第5章 嫉妬…?
「あのっ、私のことなら、大丈夫だよ?」
気の使えない彼女をキッと睨む。
「まぁまぁ、夏蓮ちゃん。」
「総司!てめぇ!」
そんな私の肩を、そっと総司さんが抱いてくれた。
私から、彼女の姿が見えなくなるように。
兄さまは反論するけれど、総司さんは、にこにこした表情をかえることはなかった。
「夏蓮さんの気持ちもわかりますが、土方くんが忙しいからこそ、小姓が必要だ…とは、考えられませんか?」
「しかしっ…」
山南さんの冷静な対応に、反論なんて出ない。
「じゃあ、この子は土方さんの小姓。そして、夏蓮ちゃんは、僕の女中さん、でどうかな?」
「「「「!!!!????」」」」
「いや、まて、総司。考え直せ。」
「総司、それは彼女に迷惑がかかる。ならば俺の…」
「夏蓮ちゃんの独り占めはダメだぞ総司!」
「そうですね、沖田くん。それは許しがたい発言です。

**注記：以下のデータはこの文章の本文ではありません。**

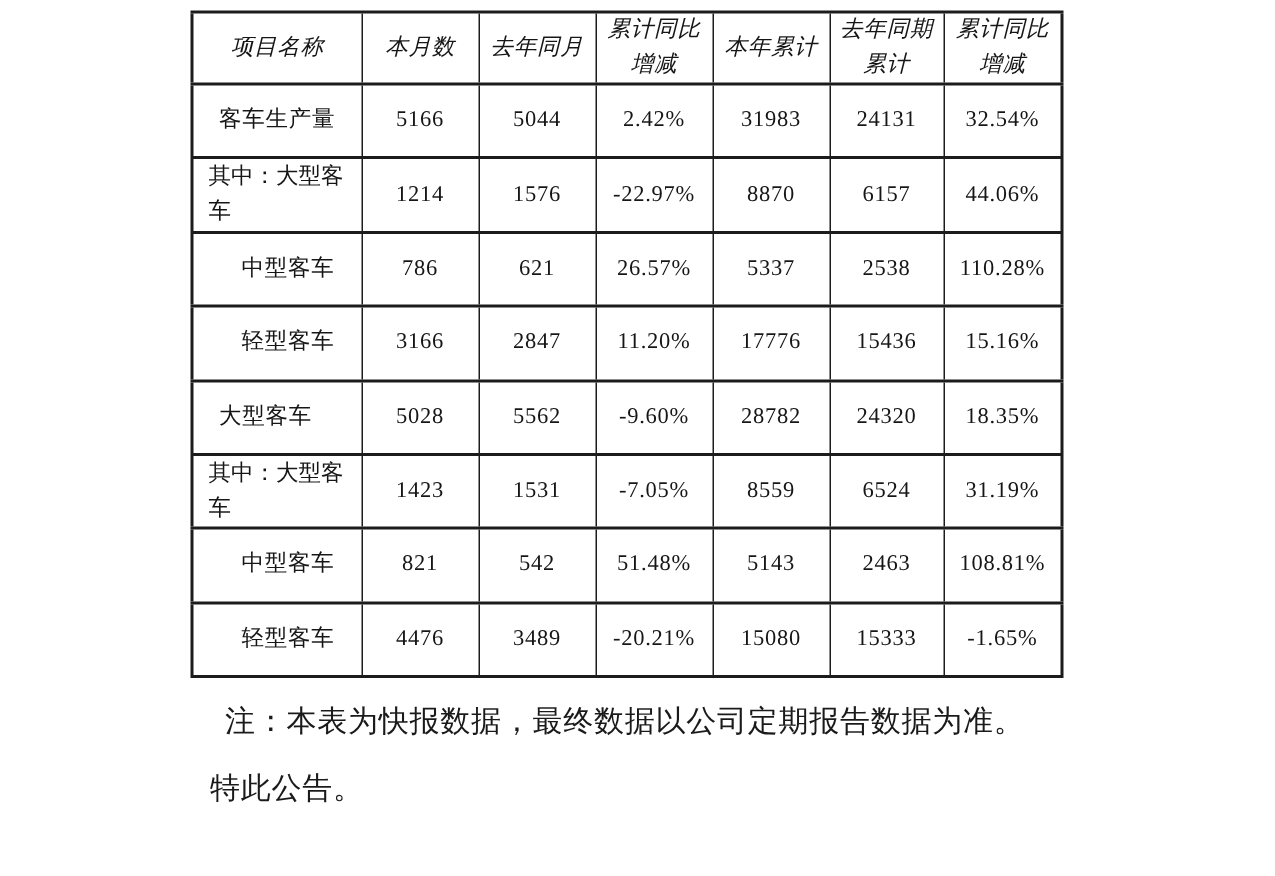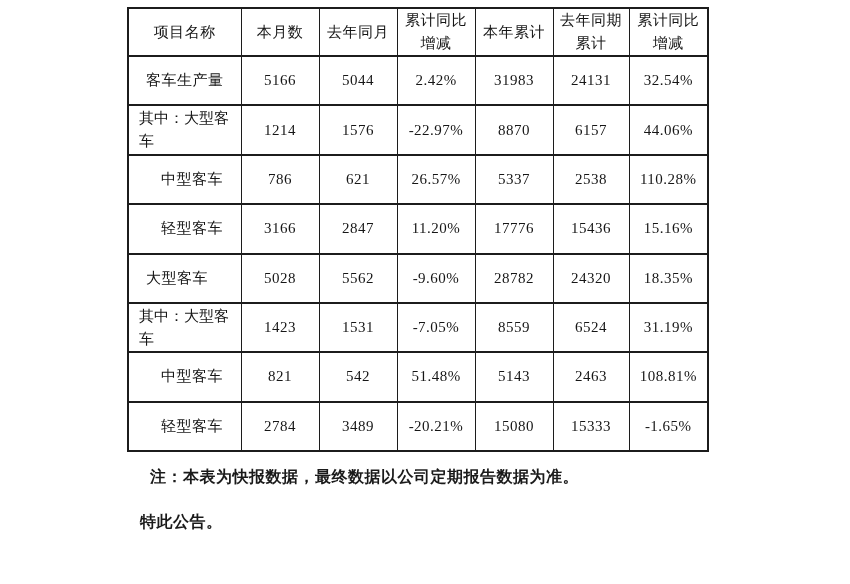"项目名称" .doc-table thead tr { font-style: none -> italic }
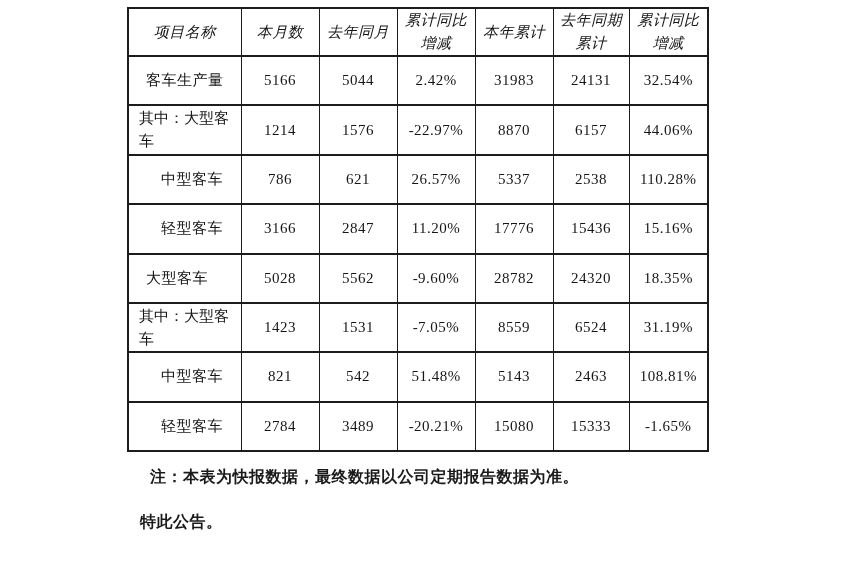"2784" td { text: 2784 -> 4476 }
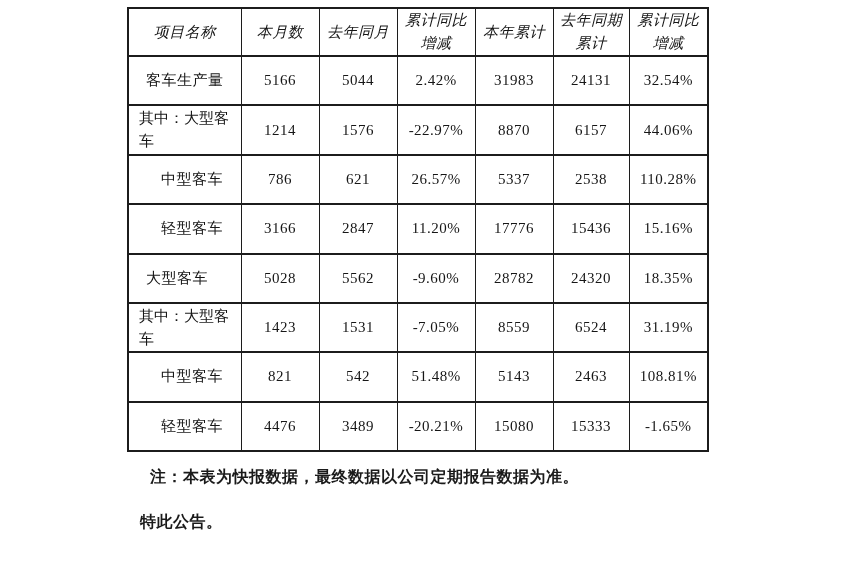"注：本表为快报数据，最终数据以公司定期报告数据为准。" .note { font-size: 16px -> 20px; font-weight: bold -> none }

」
兄さまをはじめ、みんな反論を始める。
けど、それなら私にとっては好都合。
「そのご意見、お受けします。」
「なっ!!夏蓮、おまっ!」
兄さまの目なんて見てあげない。
「これから、よろしくお願いいたします。」
「こちらこそ。いいですよね?近藤さん。」
「あ、あぁ。まぁ、彼女がそれでいいのであれば。」
「はーい。それじゃ、失礼します。」
背に受ける反論をもろともせず、私の手をひいて広間をでていった。